Après la définition puis la mise en œuvre de la stratégie de gestion des connaissances dans l’entreprise, le GC doit continuellement veiller, peaufiner ou l’ajuster face aux changements. Pour innover, on a besoin d’apprendre et de transmettre, ce qui ne peut se faire sans une certaine flexibilité. Le gestionnaire des connaissances s’intéresse donc à tester toujours de nouvelles approches, à favoriser la créativité, à innover sans cesse et à développer une capacité d’anticipation sur les événements pour ne pas les subir tout le temps.

Un métier dynamique

La gestion des connaissances est un métier protéiforme dans lequel on retrouve pêle-mêle les outils collaboratifs, l’intelligence économique, l’entreprise apprenante, les réseaux sociaux, etc. Ces différentes facettes se concentrent autour d’une même préoccupation : celle d’une organisation scientifique et rationnelle du savoir détenu par l’entreprise.

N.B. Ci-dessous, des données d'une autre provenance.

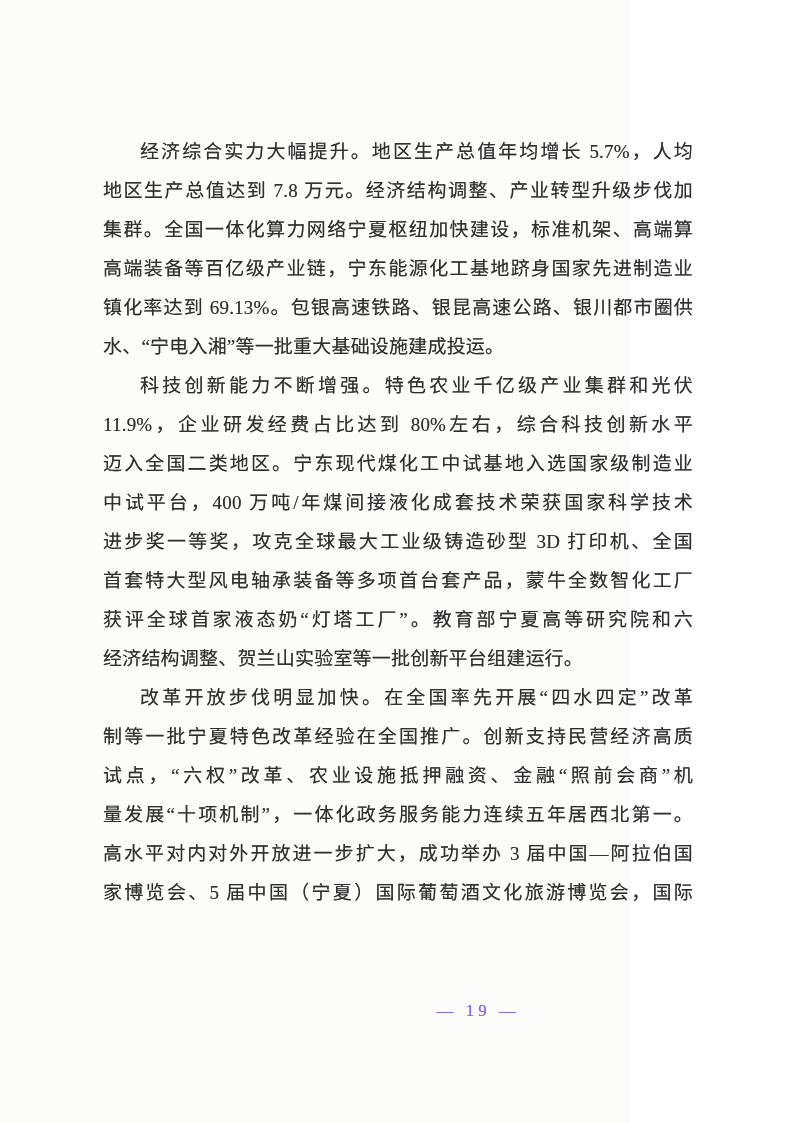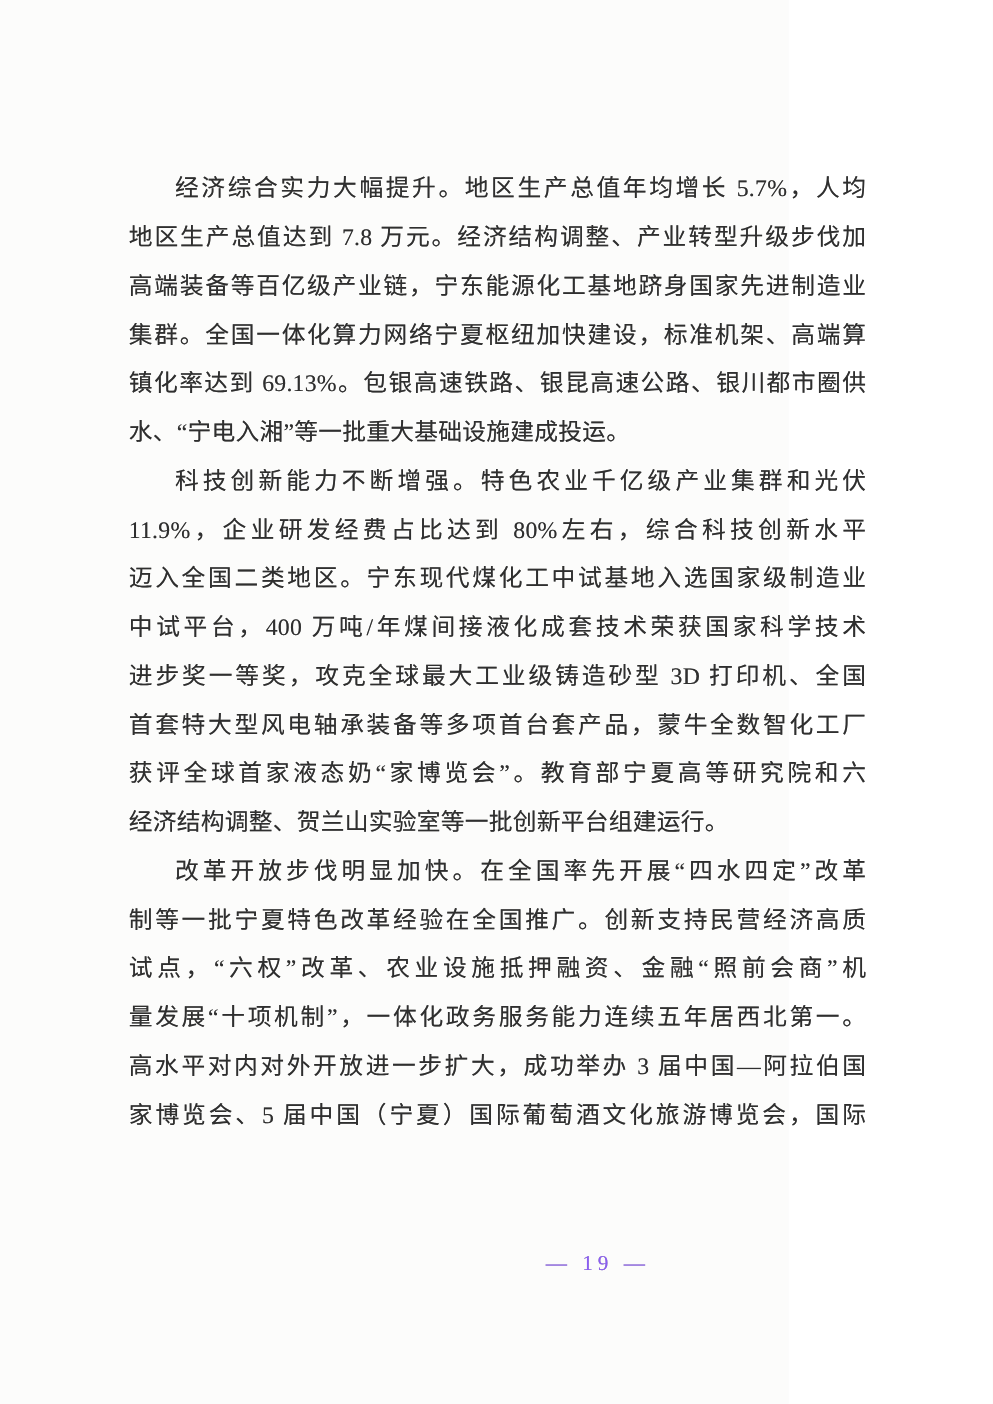--- a/index.html
+++ b/index.html
@@ -69,8 +69,8 @@
       <div class="para">
         <div class="line indent">经济综合实力大幅提升。地区生产总值年均增长 5.7%，人均</div>
         <div class="line">地区生产总值达到 7.8 万元。经济结构调整、产业转型升级步伐加</div>
+        <div class="line">集群。全国一体化算力网络宁夏枢纽加快建设，标准机架、高端算</div>
         <div class="line">高端装备等百亿级产业链，宁东能源化工基地跻身国家先进制造业</div>
-        <div class="line">集群。全国一体化算力网络宁夏枢纽加快建设，标准机架、高端算</div>
         <div class="line">镇化率达到 69.13%。包银高速铁路、银昆高速公路、银川都市圈供</div>
         <div class="line no-justify">水、“宁电入湘”等一批重大基础设施建成投运。</div>
       </div>

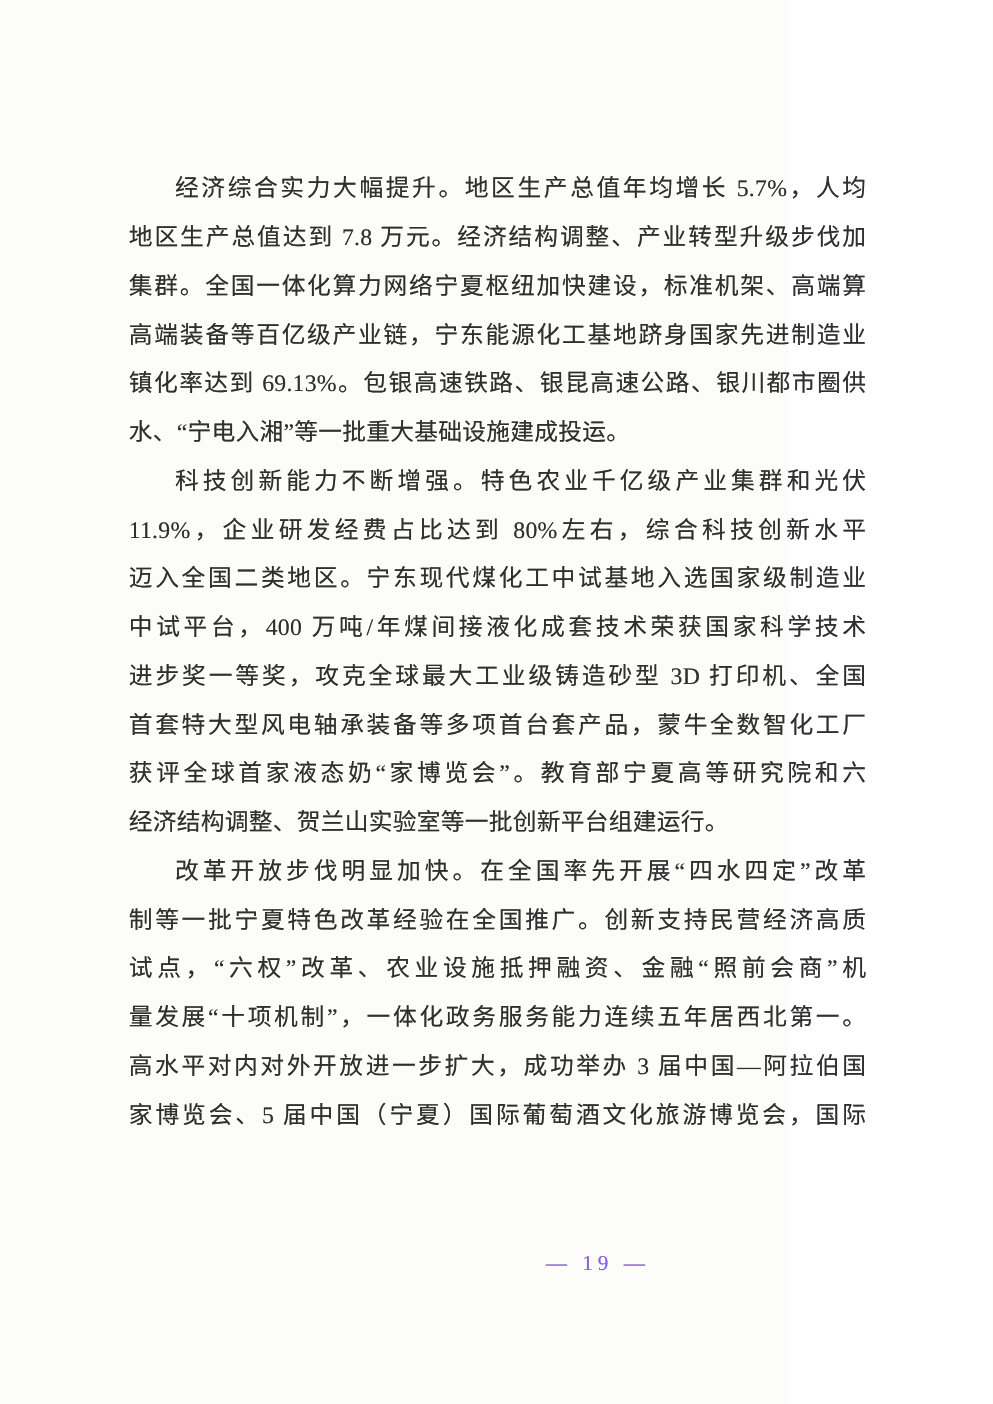--- a/index.html
+++ b/index.html
@@ -81,7 +81,7 @@
         <div class="line">中试平台，400 万吨/年煤间接液化成套技术荣获国家科学技术</div>
         <div class="line">进步奖一等奖，攻克全球最大工业级铸造砂型 3D 打印机、全国</div>
         <div class="line">首套特大型风电轴承装备等多项首台套产品，蒙牛全数智化工厂</div>
-        <div class="line">获评全球首家液态奶“家博览会”。教育部宁夏高等研究院和六</div>
+        <div class="line">获评全球首家液态奶“灯塔工厂”。教育部宁夏高等研究院和六</div>
         <div class="line no-justify">经济结构调整、贺兰山实验室等一批创新平台组建运行。</div>
       </div>
       <div class="para">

Exercer cette profession nécessite donc la mobilisation de compétences à la fois techniques (savoir sélectionner des outils de codification) et sociales (savoir animer un réseau) mais également relationnelles voire rhétoriques (savoir convaincre de la valeur ajoutée du management des savoirs).
 

Notes et références

[1] Les connaissances sont un ensemble précis et circonscrit d’informations, capable d’apporter un changement ou d’inspirer des actions plus efficaces dans un contexte élargi pouvant alimenter un nouvel apprentissage et de nouvelles connaissances. Elles proviennent des expériences et leçons tirées de la mise en œuvre d’activités.
 

[2] Michael J. Earl and Ian A. Scott, « What Is a Chief Knowledge Officer? », MIT Sloan Management Review (blog), consulté le 31 mai 2019, https://sloanreview.mit.edu/article/what-is-a-chief-knowledge-officer/
 

[3] La capitalisation des connaissances est un processus dont l’objet est de constituer un capital à partir des informations ou connaissances disponibles dans une organisation afin de les valoriser par leur mise à disposition auprès d’autres institutions ou acteurs. Elle est conçue pour que l’expérience de chacun ne reste pas confinée au niveau individuel, mais serve le collectif dans un mouvement de partage des connaissances, ce qui lui confère un aspect participatif dans son déroulement.
 

[4] Ngnaoussi Elongue C. Christian, « Développer un système de gestion des connaissances en entreprise », Thot Cursus, consulté le 31 mai 2019, https://cursus.edu/12181/developper-un-systeme-de-gestion-des-connaissances-en-entreprise
 

[5] NORDEY, Patrice. Knowledge management : Stratégie, méthodologie et technologie. BNP Paribas, 2002
 

[6] Selon les organisations, ces thèmes peuvent varier. Le plus souvent, on veut capitaliser les connaissances sur des thèmes comme : l’information et la communication, la formation, la contractualisation de partenaires, le financement, la planification et le suivi-évaluation ou le transfert de technologies.